TASK ITEM
With the images left out, print every entry that follows exactly.

GIVEN RECORDS
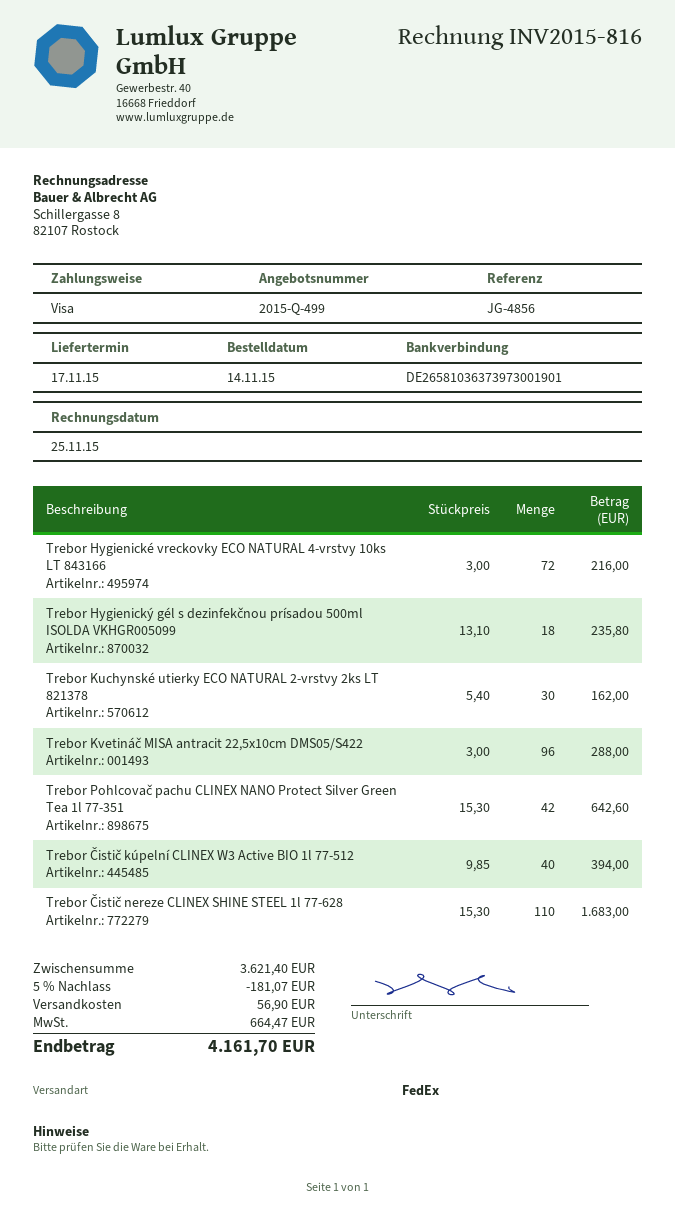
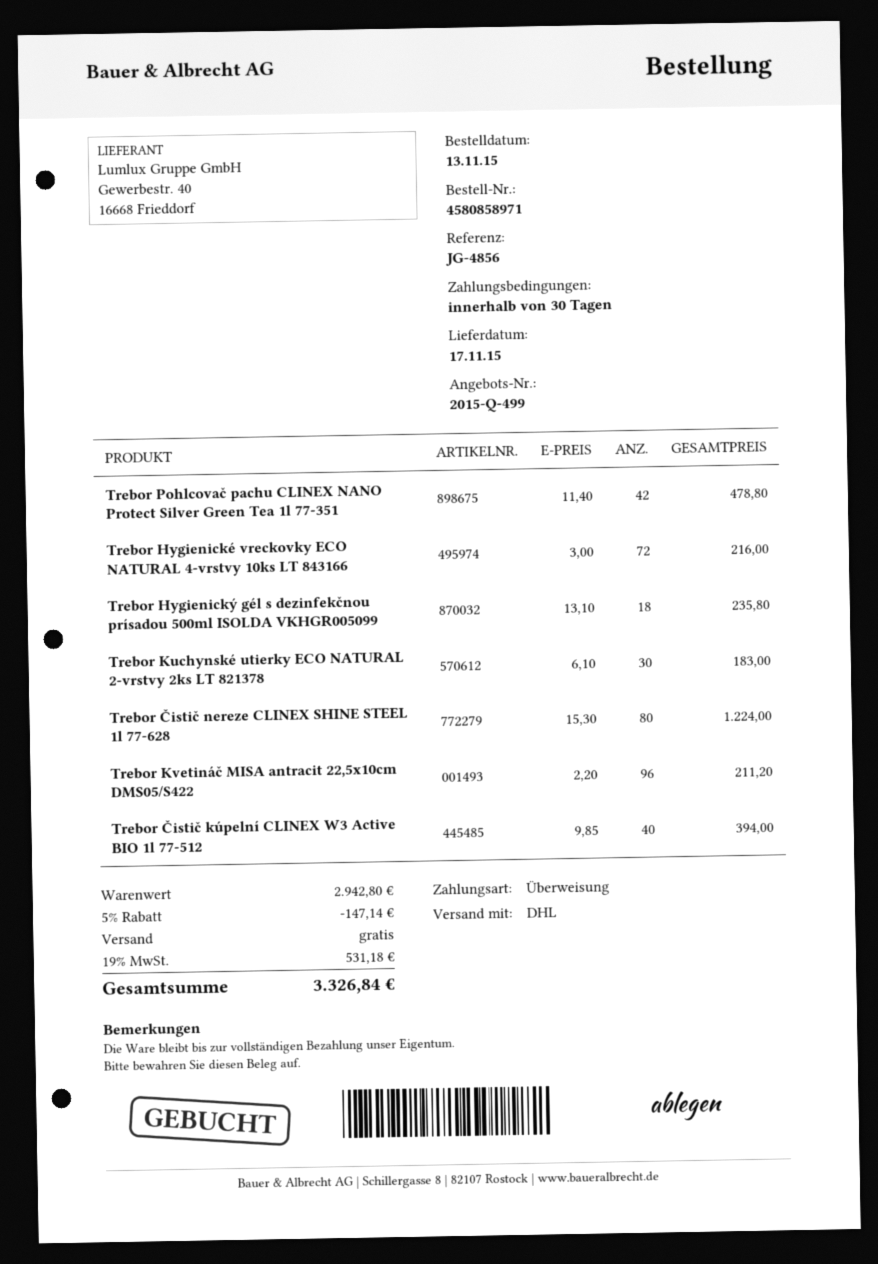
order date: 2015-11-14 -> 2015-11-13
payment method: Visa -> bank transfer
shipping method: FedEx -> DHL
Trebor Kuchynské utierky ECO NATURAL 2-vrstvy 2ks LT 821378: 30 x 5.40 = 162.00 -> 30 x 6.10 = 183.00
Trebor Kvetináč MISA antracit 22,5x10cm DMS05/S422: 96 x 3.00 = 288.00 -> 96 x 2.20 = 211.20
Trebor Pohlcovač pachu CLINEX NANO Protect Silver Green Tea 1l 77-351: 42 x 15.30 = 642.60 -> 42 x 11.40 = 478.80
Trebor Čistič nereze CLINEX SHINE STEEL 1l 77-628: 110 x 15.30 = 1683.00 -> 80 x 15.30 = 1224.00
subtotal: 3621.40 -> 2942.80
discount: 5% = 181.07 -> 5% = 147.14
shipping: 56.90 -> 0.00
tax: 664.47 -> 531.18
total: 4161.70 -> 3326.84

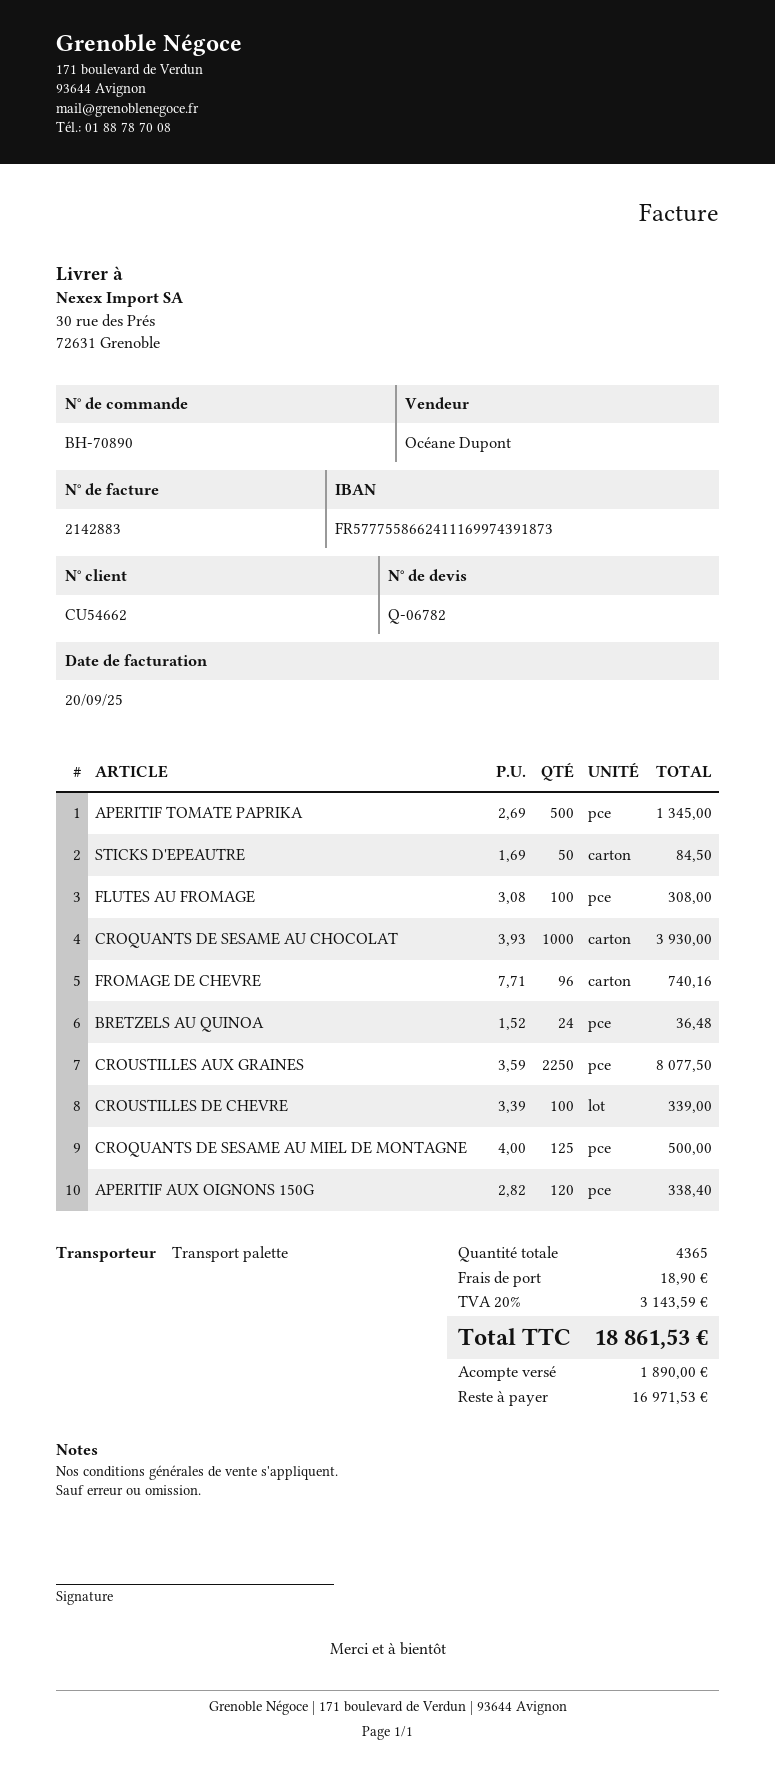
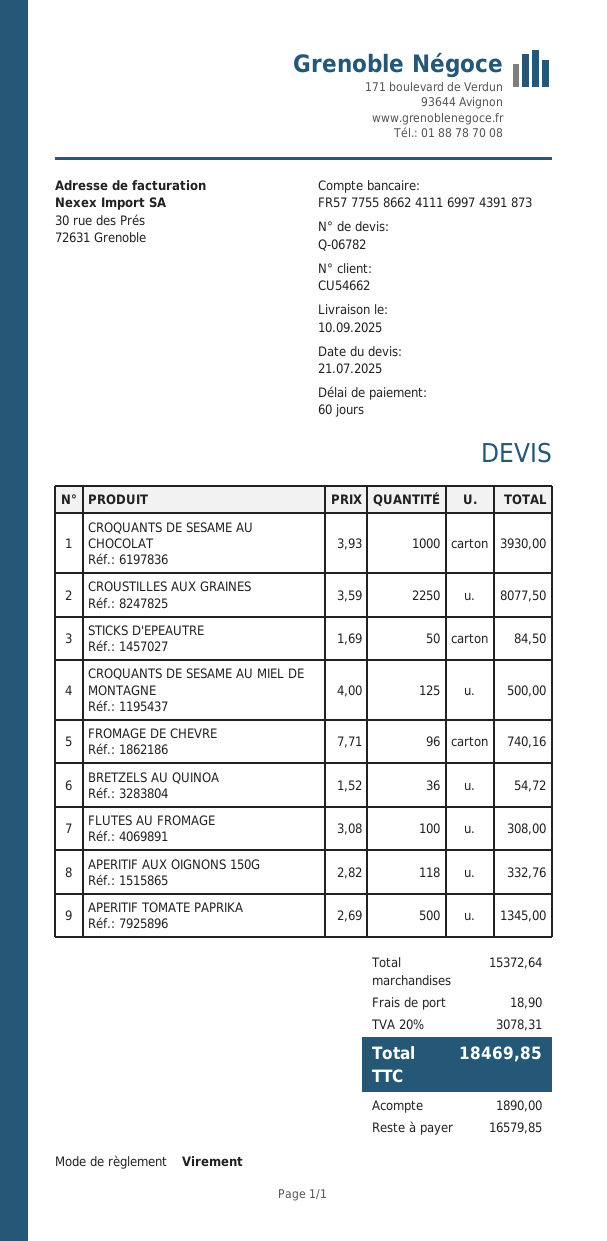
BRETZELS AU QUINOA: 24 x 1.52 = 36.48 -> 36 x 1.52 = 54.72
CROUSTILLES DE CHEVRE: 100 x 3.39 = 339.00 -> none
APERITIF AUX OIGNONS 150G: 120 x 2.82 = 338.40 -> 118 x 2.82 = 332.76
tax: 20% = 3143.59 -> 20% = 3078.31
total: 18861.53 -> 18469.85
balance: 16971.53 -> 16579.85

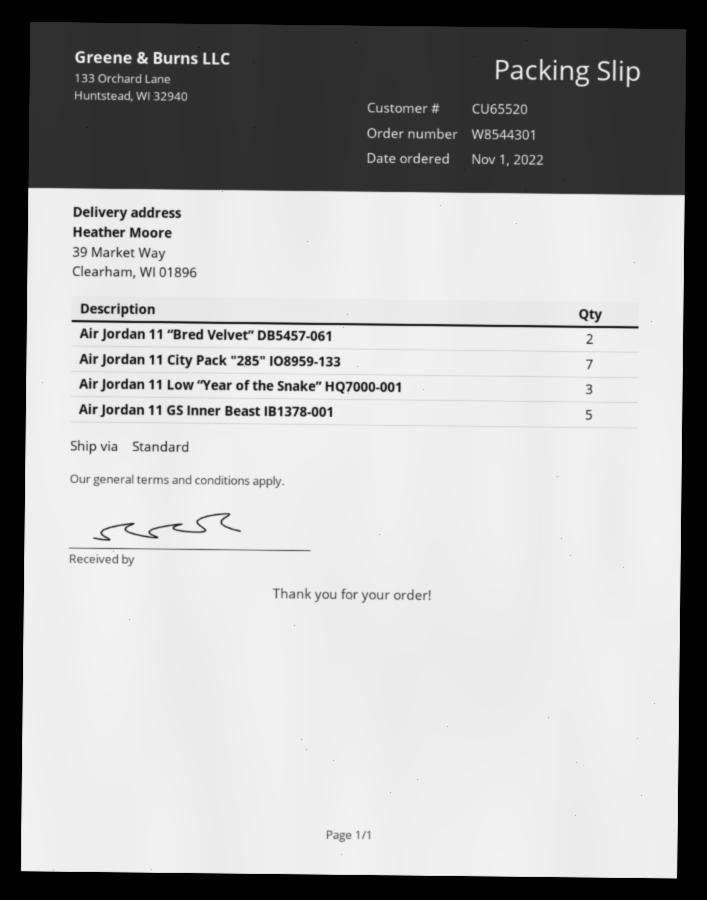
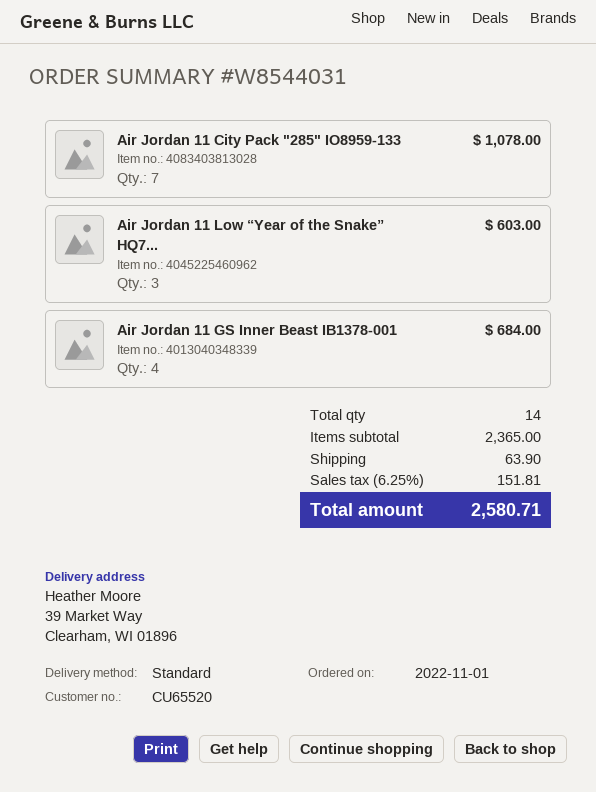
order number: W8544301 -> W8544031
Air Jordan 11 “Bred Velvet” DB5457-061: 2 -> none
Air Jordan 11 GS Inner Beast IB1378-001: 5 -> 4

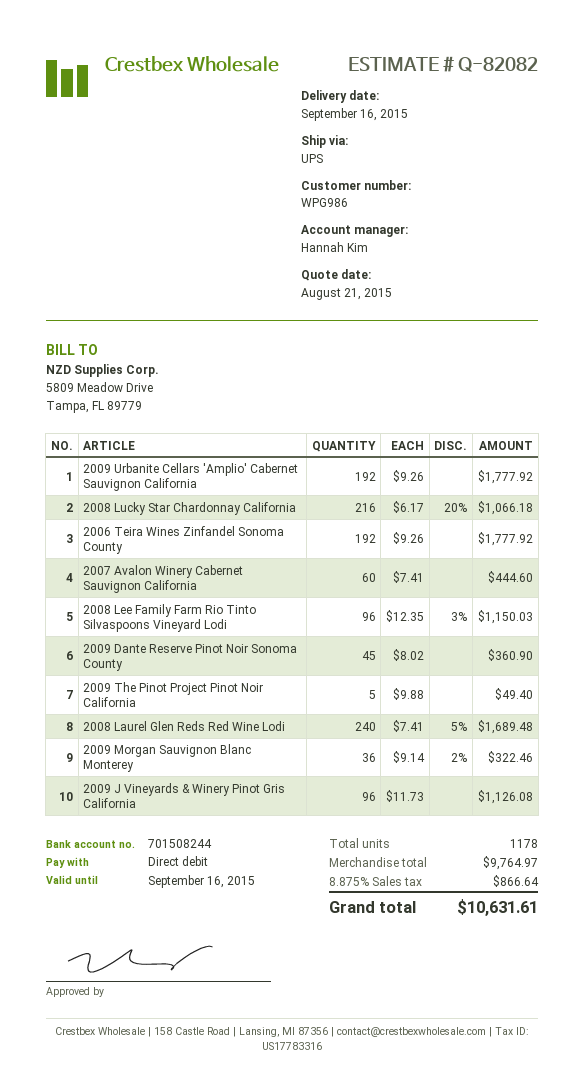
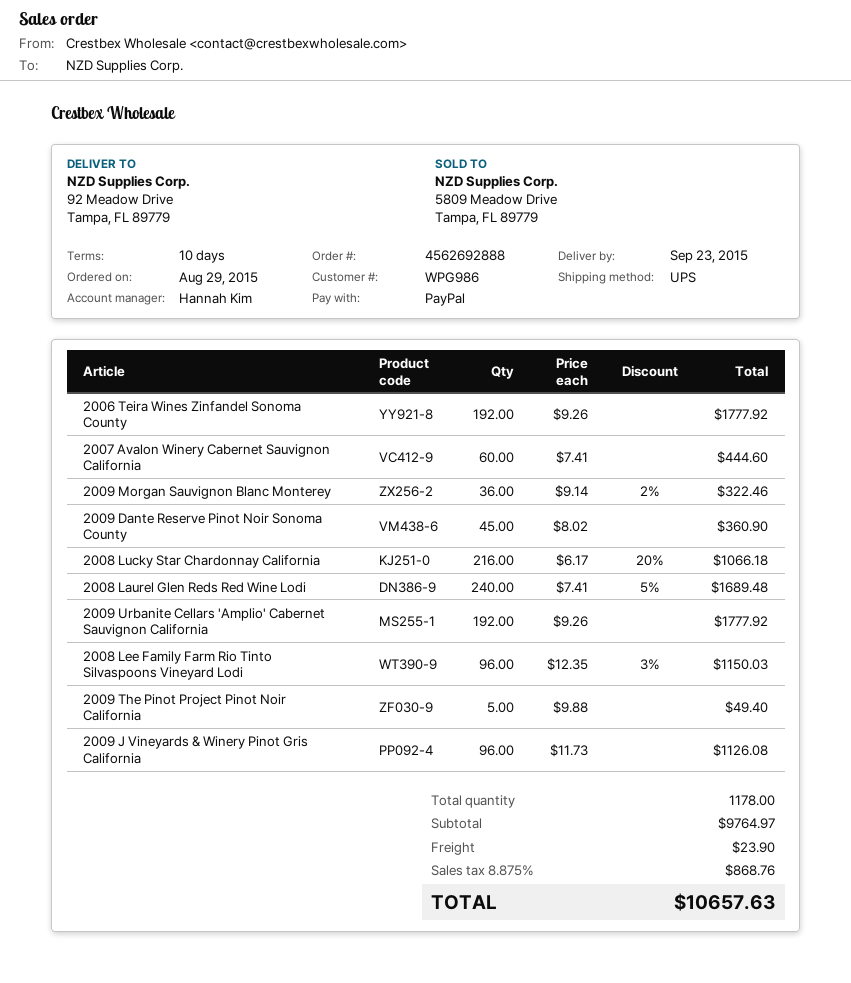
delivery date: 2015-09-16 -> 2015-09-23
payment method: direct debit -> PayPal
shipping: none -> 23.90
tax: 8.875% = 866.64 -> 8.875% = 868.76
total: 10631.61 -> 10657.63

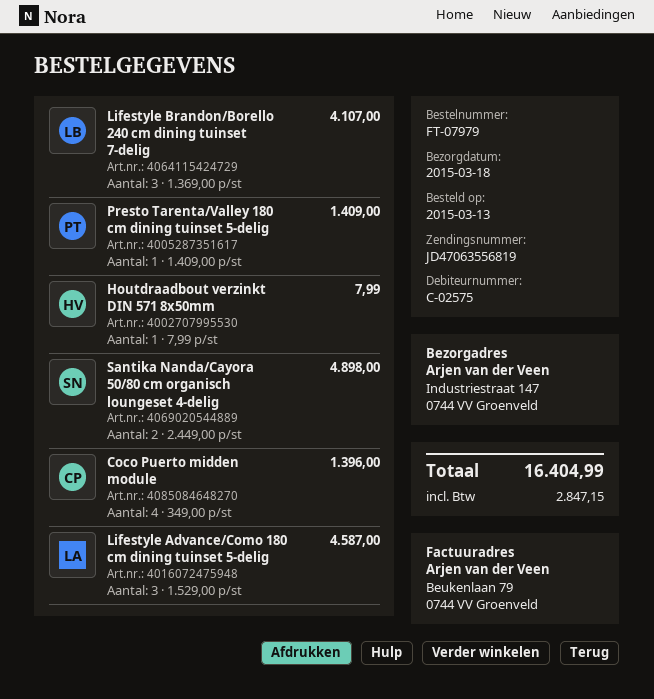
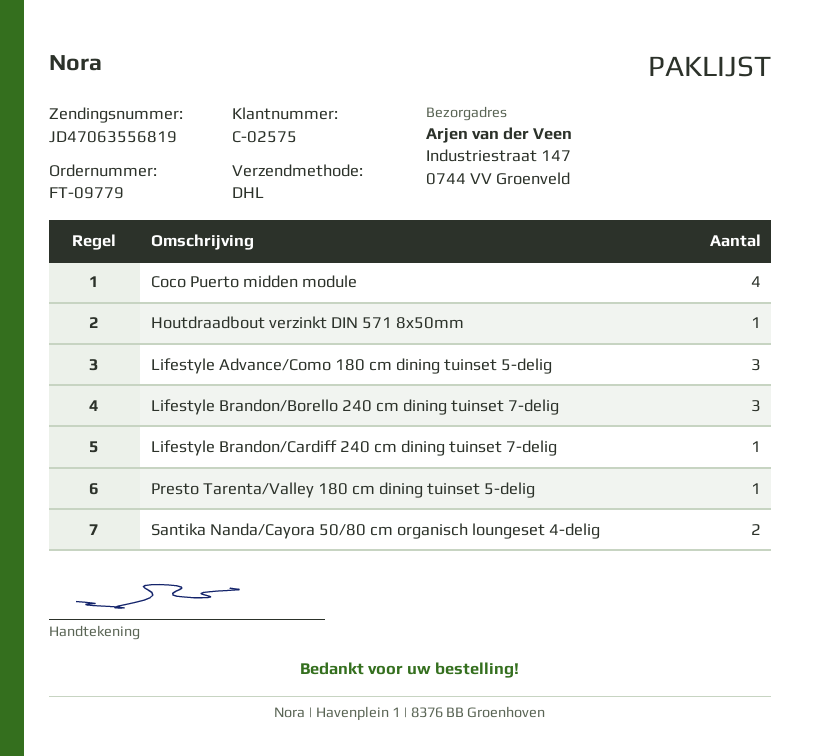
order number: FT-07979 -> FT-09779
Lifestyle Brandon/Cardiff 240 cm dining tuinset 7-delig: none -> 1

RESULT OF THE EXERCISE
order date: 2015-11-14 -> 2015-11-13
payment method: Visa -> bank transfer
shipping method: FedEx -> DHL
Trebor Kuchynské utierky ECO NATURAL 2-vrstvy 2ks LT 821378: 30 x 5.40 = 162.00 -> 30 x 6.10 = 183.00
Trebor Kvetináč MISA antracit 22,5x10cm DMS05/S422: 96 x 3.00 = 288.00 -> 96 x 2.20 = 211.20
Trebor Pohlcovač pachu CLINEX NANO Protect Silver Green Tea 1l 77-351: 42 x 15.30 = 642.60 -> 42 x 11.40 = 478.80
Trebor Čistič nereze CLINEX SHINE STEEL 1l 77-628: 110 x 15.30 = 1683.00 -> 80 x 15.30 = 1224.00
subtotal: 3621.40 -> 2942.80
discount: 5% = 181.07 -> 5% = 147.14
shipping: 56.90 -> 0.00
tax: 664.47 -> 531.18
total: 4161.70 -> 3326.84

BRETZELS AU QUINOA: 24 x 1.52 = 36.48 -> 36 x 1.52 = 54.72
CROUSTILLES DE CHEVRE: 100 x 3.39 = 339.00 -> none
APERITIF AUX OIGNONS 150G: 120 x 2.82 = 338.40 -> 118 x 2.82 = 332.76
tax: 20% = 3143.59 -> 20% = 3078.31
total: 18861.53 -> 18469.85
balance: 16971.53 -> 16579.85

order number: W8544301 -> W8544031
Air Jordan 11 “Bred Velvet” DB5457-061: 2 -> none
Air Jordan 11 GS Inner Beast IB1378-001: 5 -> 4

delivery date: 2015-09-16 -> 2015-09-23
payment method: direct debit -> PayPal
shipping: none -> 23.90
tax: 8.875% = 866.64 -> 8.875% = 868.76
total: 10631.61 -> 10657.63

order number: FT-07979 -> FT-09779
Lifestyle Brandon/Cardiff 240 cm dining tuinset 7-delig: none -> 1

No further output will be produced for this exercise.